Your mission as a big data engineer at Zarrin Roya is to design, develop, and maintain distributed systems for processing large-scale datasets. Also, you are responsible for building a reliable, scalable, and efficient data infrastructure that empowers our teams to access data and run complex analytics in real-time.

Key Responsibilities:

  • Build and maintain scalable ETL pipelines for batch and real-time data processing.
  • Design and implement distributed SQL query engines using Trino and Apache Spark for large-scale data analytics.
  • Optimize data processing workflows and ensure real-time querying and analytics.
  • Work with data storage systems like Apache Iceberg, MinIO, and Ceph to ensure efficient data management and accessibility.

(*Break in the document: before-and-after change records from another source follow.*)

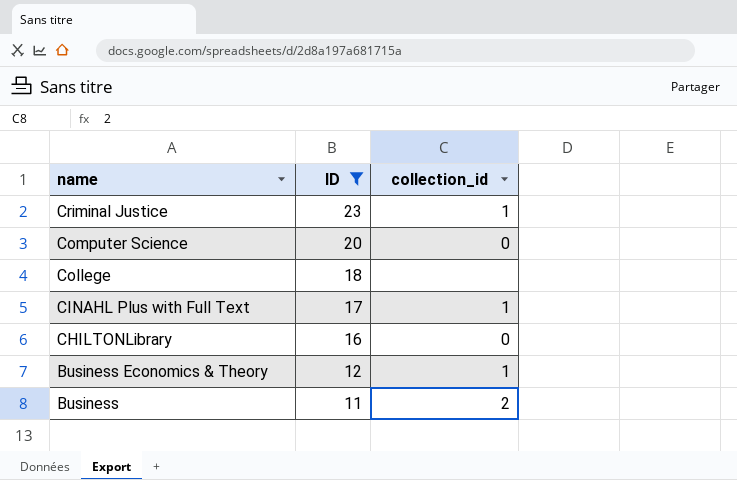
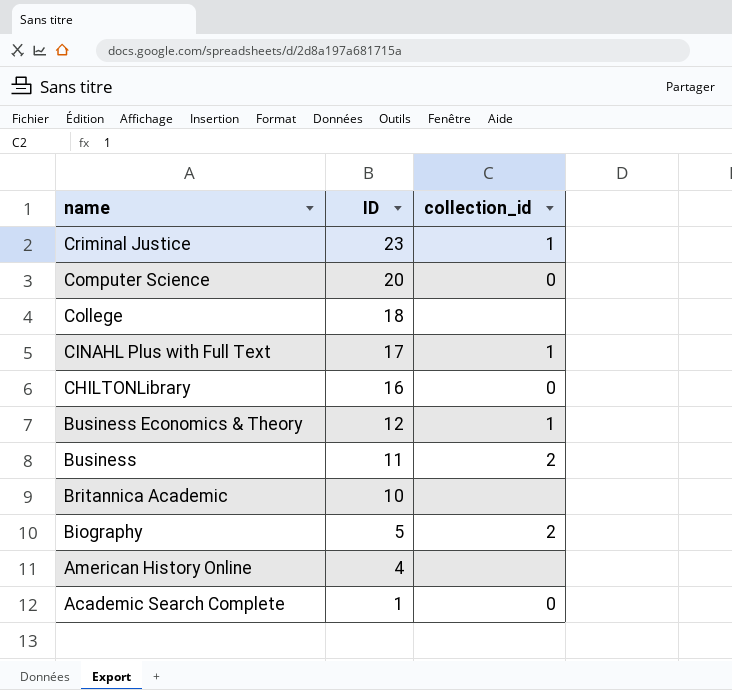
filter: ID >= 11 -> none

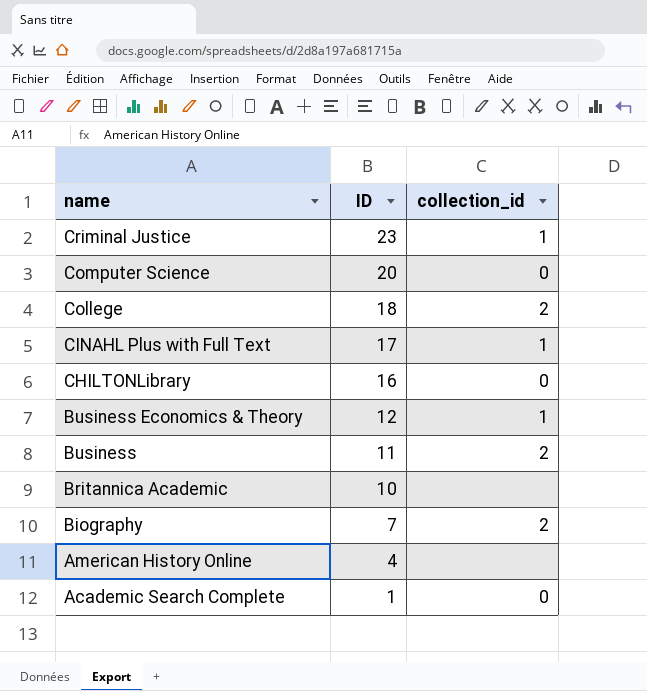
College | collection_id: none -> 2
Biography | ID: 5 -> 7

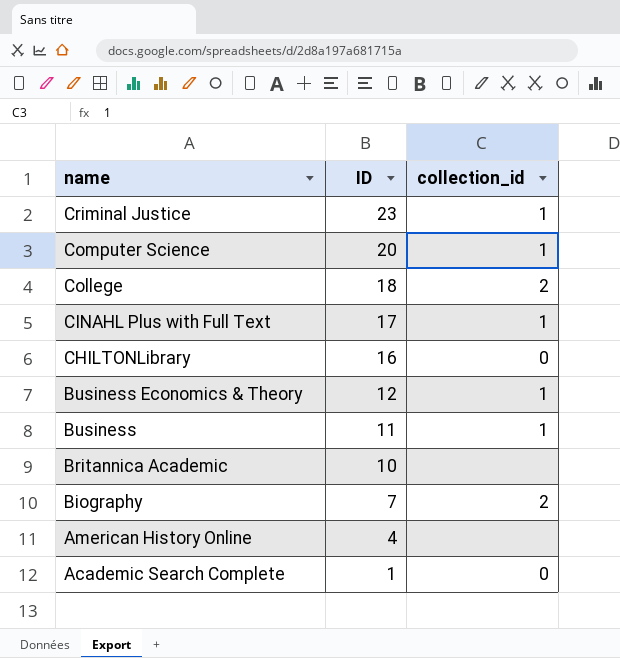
Computer Science | collection_id: 0 -> 1
Business | collection_id: 2 -> 1

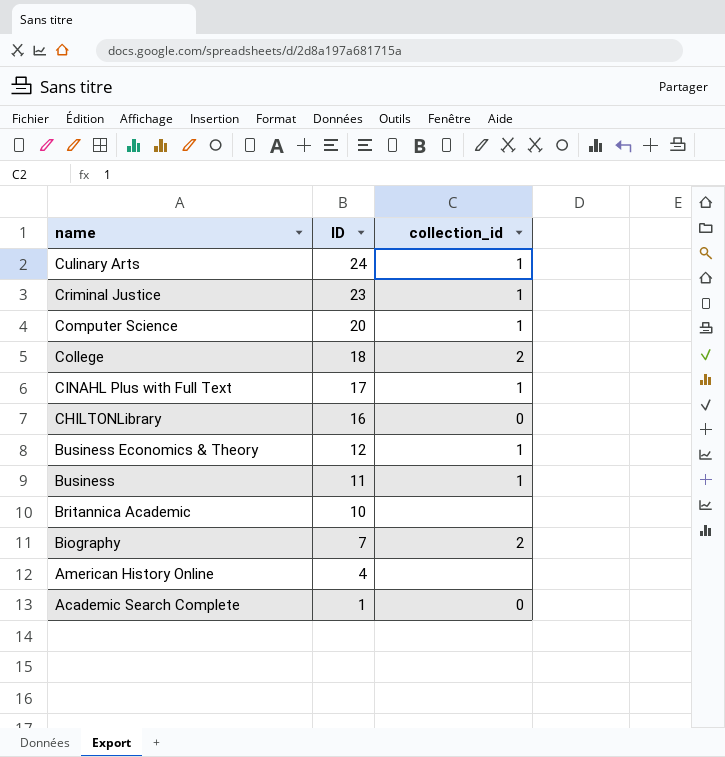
row Culinary Arts: none -> 24 | 1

  • Collaborate with data scientists and analysts to deliver solutions for data modeling, data transformation, and real-time analytics.

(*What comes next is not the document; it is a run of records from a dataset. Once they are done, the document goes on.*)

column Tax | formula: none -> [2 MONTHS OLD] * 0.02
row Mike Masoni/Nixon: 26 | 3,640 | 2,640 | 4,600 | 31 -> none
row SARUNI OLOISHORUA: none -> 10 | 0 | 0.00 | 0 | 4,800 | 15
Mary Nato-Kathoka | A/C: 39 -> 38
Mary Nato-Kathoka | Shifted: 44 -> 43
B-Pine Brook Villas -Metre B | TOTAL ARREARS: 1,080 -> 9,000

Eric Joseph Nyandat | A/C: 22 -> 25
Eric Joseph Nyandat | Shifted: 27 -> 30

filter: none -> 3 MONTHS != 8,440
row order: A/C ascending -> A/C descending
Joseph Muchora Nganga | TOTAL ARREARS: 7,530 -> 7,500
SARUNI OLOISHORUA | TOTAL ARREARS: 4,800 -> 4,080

  • Troubleshoot and optimize the performance of distributed data systems to meet SLA requirements.

Requirements:

  • Proficiency in Python or Scala for building data processing systems.
  • Experience with Apache Kafka or Redpanda for streaming data pipelines.

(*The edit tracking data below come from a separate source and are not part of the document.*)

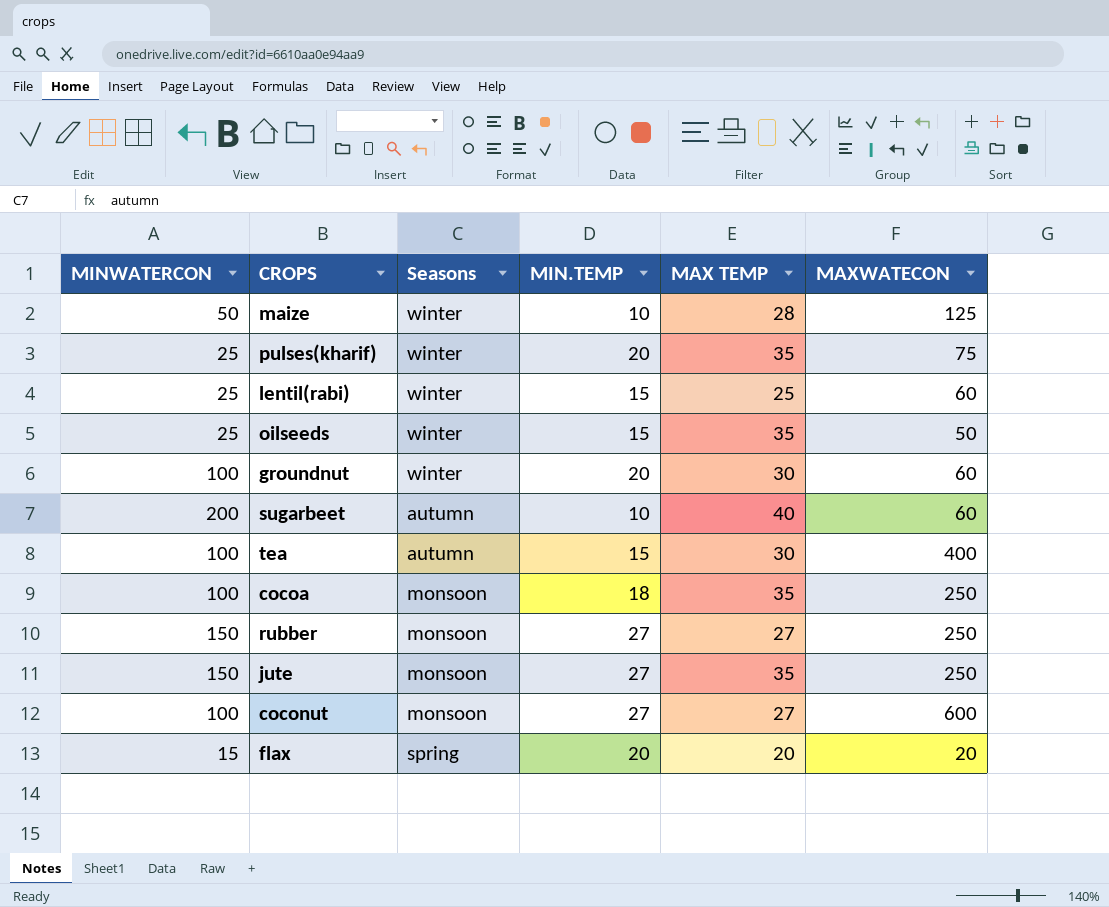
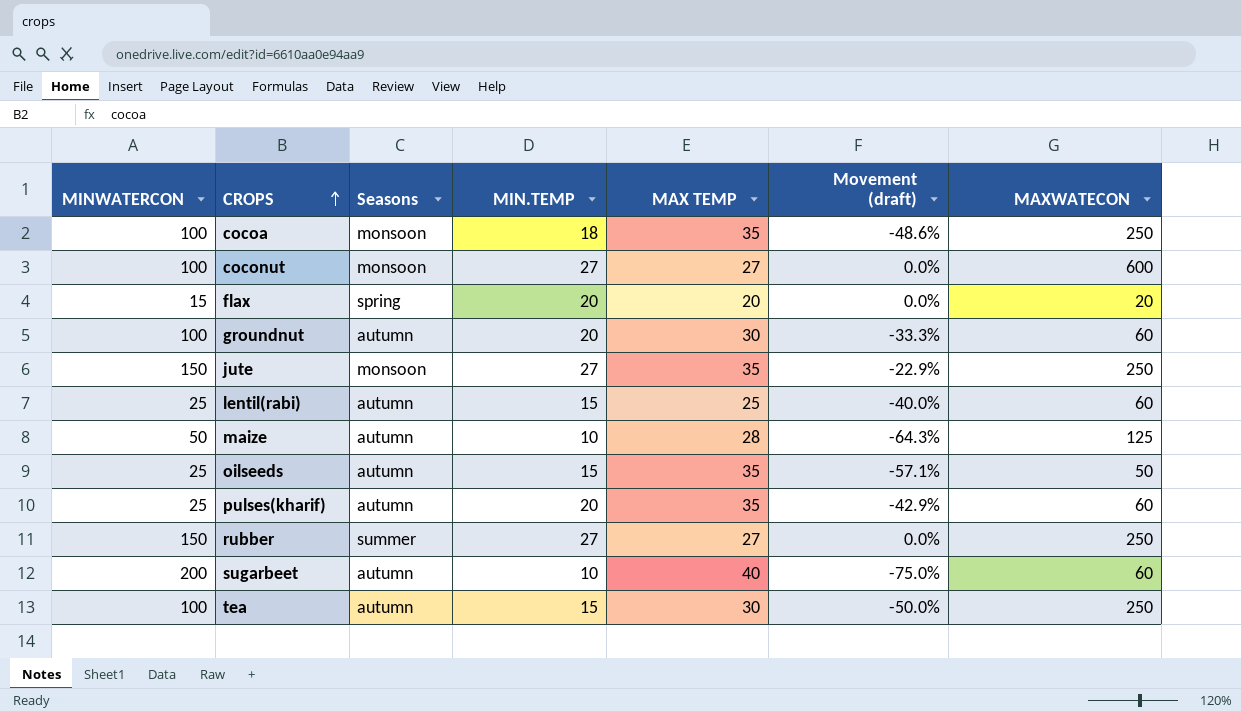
row order: none -> CROPS ascending
column Movement (draft) | formula: none -> ([MIN.TEMP] - [MAX TEMP]) / [MAX TEMP]
groundnut | Seasons: winter -> autumn
lentil(rabi) | Seasons: winter -> autumn
maize | Seasons: winter -> autumn
oilseeds | Seasons: winter -> autumn
pulses(kharif) | Seasons: winter -> autumn
pulses(kharif) | MAXWATECON: 75 -> 60
rubber | Seasons: monsoon -> summer
tea | MAXWATECON: 400 -> 250

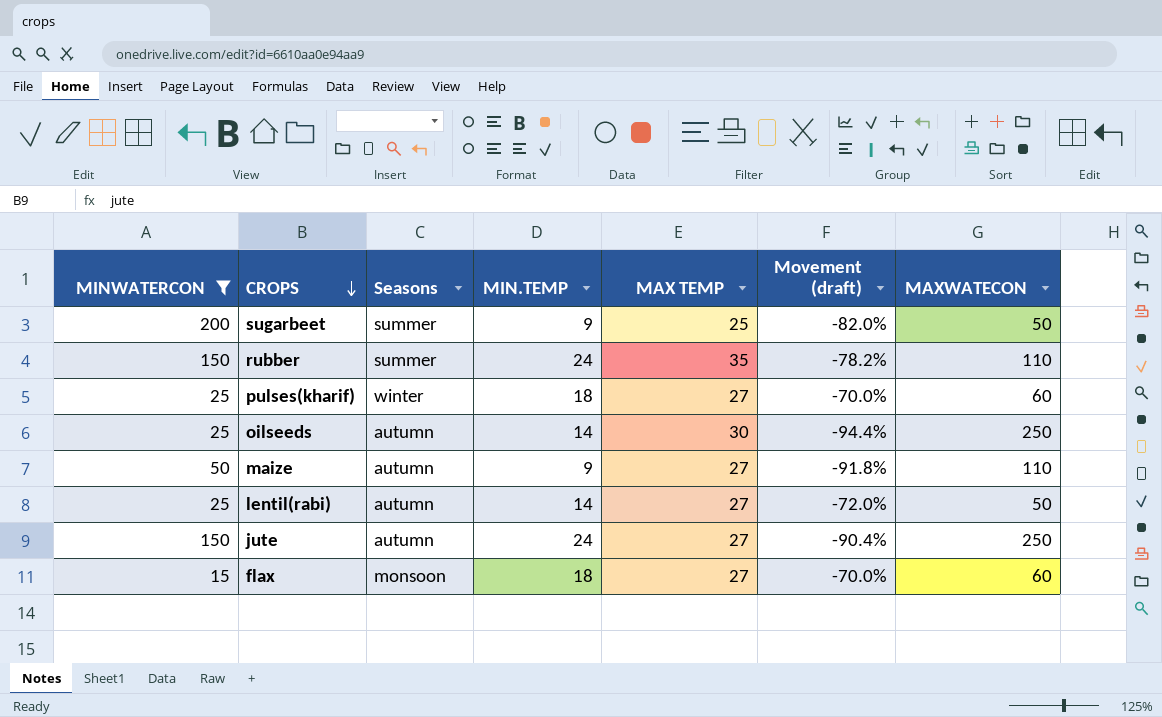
filter: none -> MINWATERCON != 100
row order: CROPS ascending -> CROPS descending
column Movement (draft) | formula: ([MIN.TEMP] - [MAX TEMP]) / [MAX TEMP] -> ([MIN.TEMP] - [MAXWATECON]) / [MAXWATECON]
sugarbeet | Seasons: autumn -> summer
sugarbeet | MIN.TEMP: 10 -> 9
sugarbeet | MAX TEMP: 40 -> 25
sugarbeet | MAXWATECON: 60 -> 50
rubber | MIN.TEMP: 27 -> 24
rubber | MAX TEMP: 27 -> 35
rubber | MAXWATECON: 250 -> 110
pulses(kharif) | Seasons: autumn -> winter
pulses(kharif) | MIN.TEMP: 20 -> 18
pulses(kharif) | MAX TEMP: 35 -> 27
oilseeds | MIN.TEMP: 15 -> 14
oilseeds | MAX TEMP: 35 -> 30
oilseeds | MAXWATECON: 50 -> 250
maize | MIN.TEMP: 10 -> 9
maize | MAX TEMP: 28 -> 27
maize | MAXWATECON: 125 -> 110
lentil(rabi) | MIN.TEMP: 15 -> 14
lentil(rabi) | MAX TEMP: 25 -> 27
lentil(rabi) | MAXWATECON: 60 -> 50
jute | Seasons: monsoon -> autumn
jute | MIN.TEMP: 27 -> 24
jute | MAX TEMP: 35 -> 27
flax | Seasons: spring -> monsoon
flax | MIN.TEMP: 20 -> 18
flax | MAX TEMP: 20 -> 27
flax | MAXWATECON: 20 -> 60

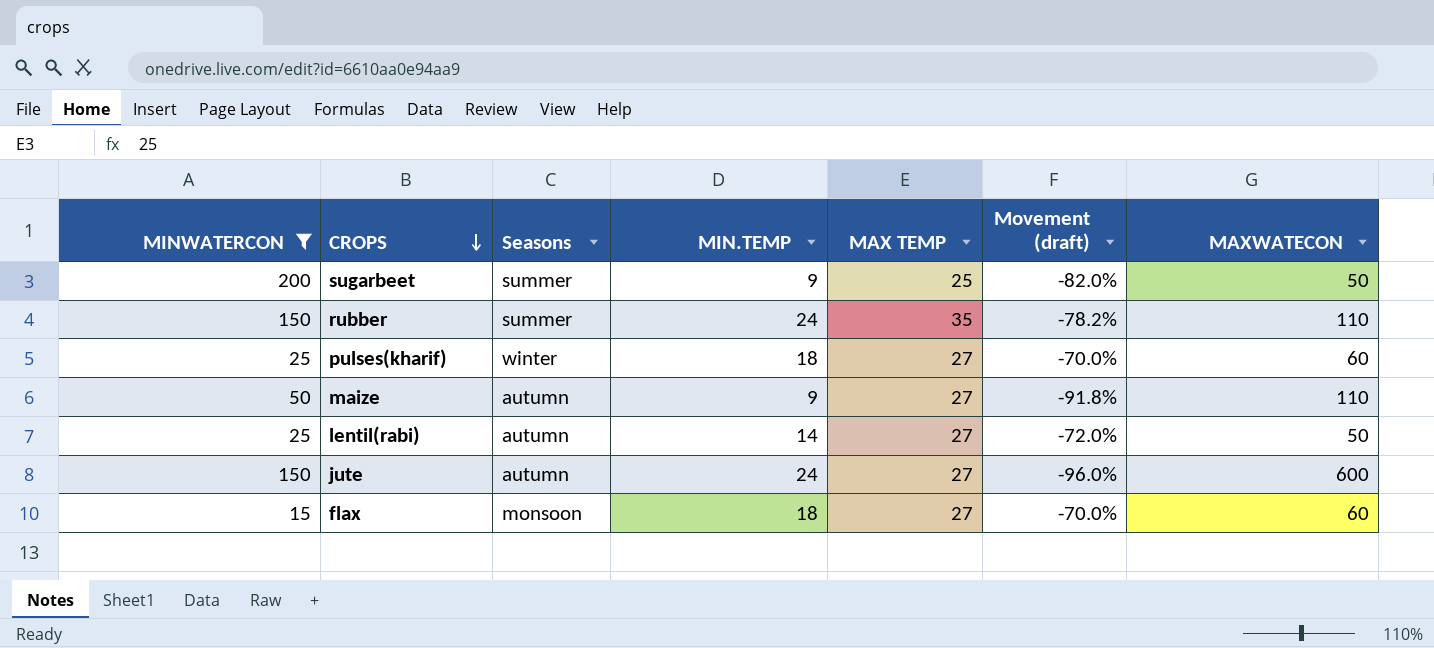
row oilseeds: 25 | autumn | 14 | 30 | -94.4% | 250 -> none
jute | Movement (draft): -90.4% -> -96.0%
jute | MAXWATECON: 250 -> 600

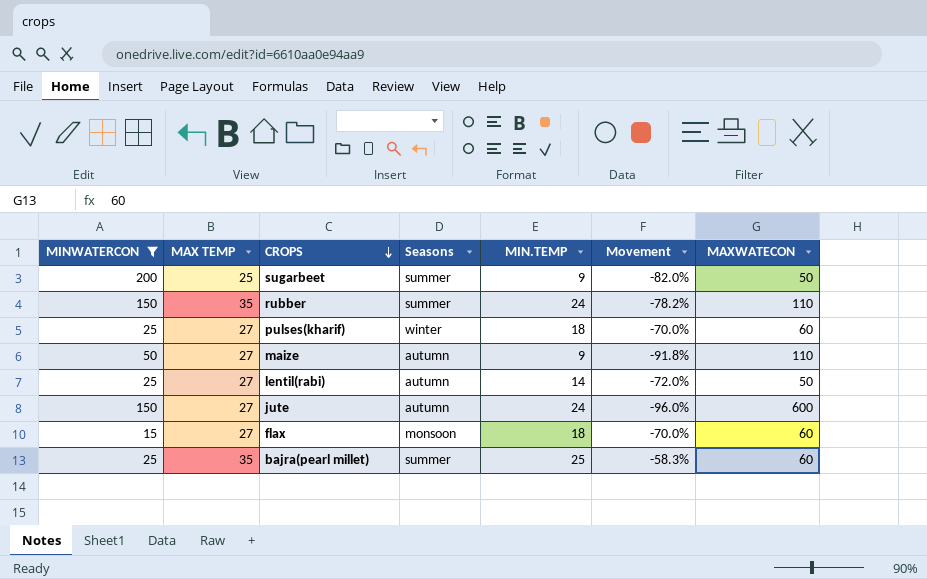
column MAX TEMP | position: 5 -> 2
column name: Movement (draft) -> Movement
row bajra(pearl millet): none -> 25 | 35 | summer | 25 | -58.3% | 60

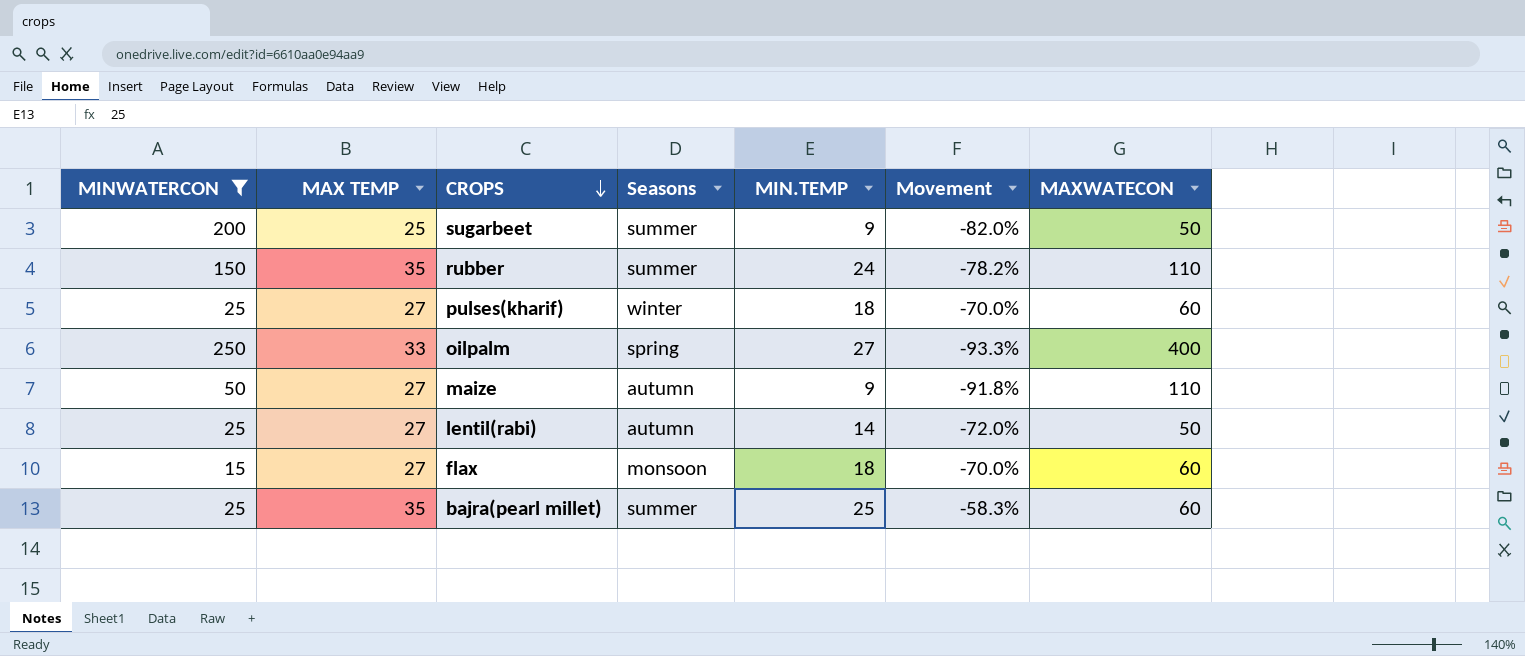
row jute: 150 | 27 | autumn | 24 | -96.0% | 600 -> none
row oilpalm: none -> 250 | 33 | spring | 27 | -93.3% | 400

  • Solid understanding of Trino and Apache Spark for distributed SQL-based querying and real-time data processing.
  • Hands-on experience with Apache Iceberg for managing versioned data lakes.
  • Familiarity with object storage solutions like MinIO and Ceph for self-hosted environments.
  • Experience with ClickHouse or other OLAP systems for high-performance analytics.
  • Knowledge of data orchestration tools like Apache Airflow and dbt for managing workflows.
  • Strong problem-solving, analytical thinking, and Effective communication skills.